US man held for 'Thai monarchy insult' appeals to Obama

By Rachel Harvey
BBC South East Asia Correspondent

Image caption,
The lese-majeste law provides protection to the monarchy from defamation, insult or threat

An American man, arrested in Thailand last week on charges of insulting the monarchy, has appealed to US President Barack Obama for help.

The man, who uses his American name Joe Gordon, is accused of posting a link on a blog to a royal biography that is banned in Thailand.

Lese Majeste is a serious offence here, punishable by up to 15 years in prison.

The United States embassy in Bangkok says it is providing all proper consular assistance to the man.
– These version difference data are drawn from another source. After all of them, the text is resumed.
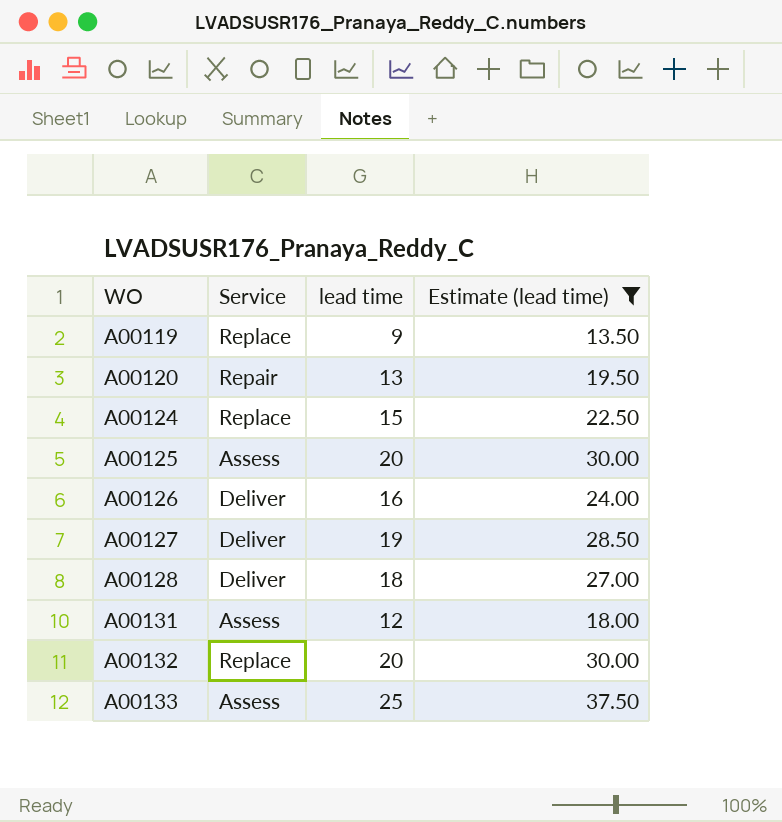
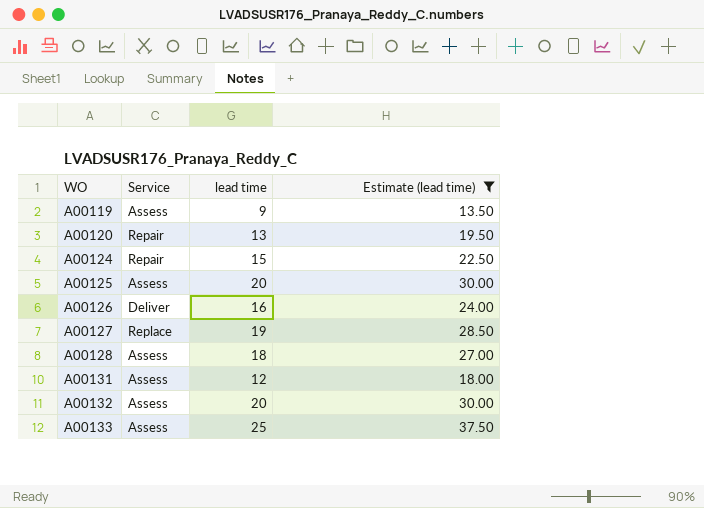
A00119 | Service: Replace -> Assess
A00124 | Service: Replace -> Repair
A00127 | Service: Deliver -> Replace
A00128 | Service: Deliver -> Assess
A00132 | Service: Replace -> Assess

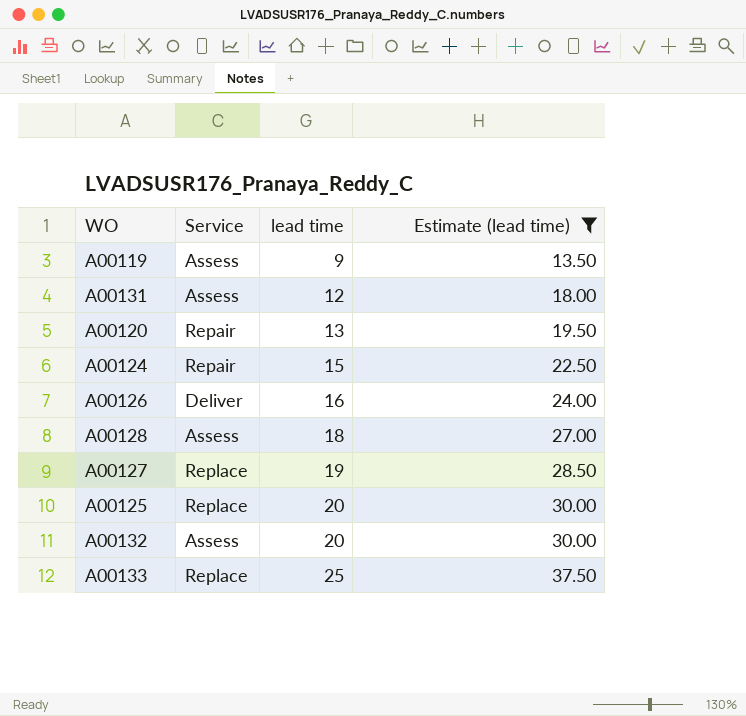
row order: WO ascending -> lead time ascending
A00125 | Service: Assess -> Replace
A00133 | Service: Assess -> Replace

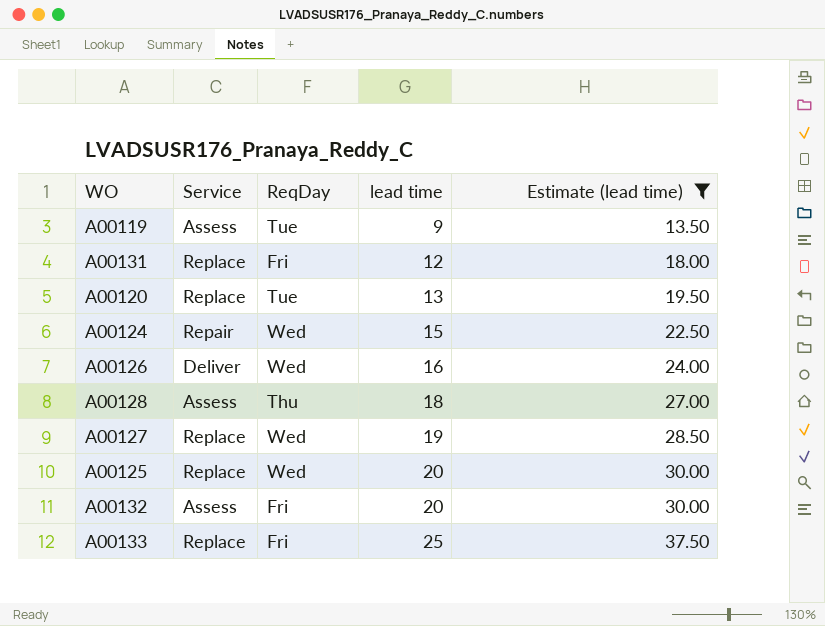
column ReqDay | position: none -> 3
A00131 | Service: Assess -> Replace
A00120 | Service: Repair -> Replace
The man, who Thai police say holds dual Thai and American nationality, was interviewed inside Bangkok's remand prison by a campaigning news website.

Mr Gordon says he had no intention of getting involved in politics and merely showed others in the United States how to create a blog.

"I want President Obama and Hillary Clinton to intervene on on my behalf," he is quoted as saying.

The manager of the website which conducted the interview, Chiranuch Premchaiporn, is herself on trial facing charges of lese majeste after failing to remove quickly enough blog posts deemed to be offensive to the monarchy.

There has been a series of such cases recently amid growing criticism about the way in which the law is being applied.

A spokeswoman at the American embassy in Bangkok told the BBC the United States had urged the Thai authorities to ensure that freedom of expression is respected and that Mr Gordon receives fair treatment.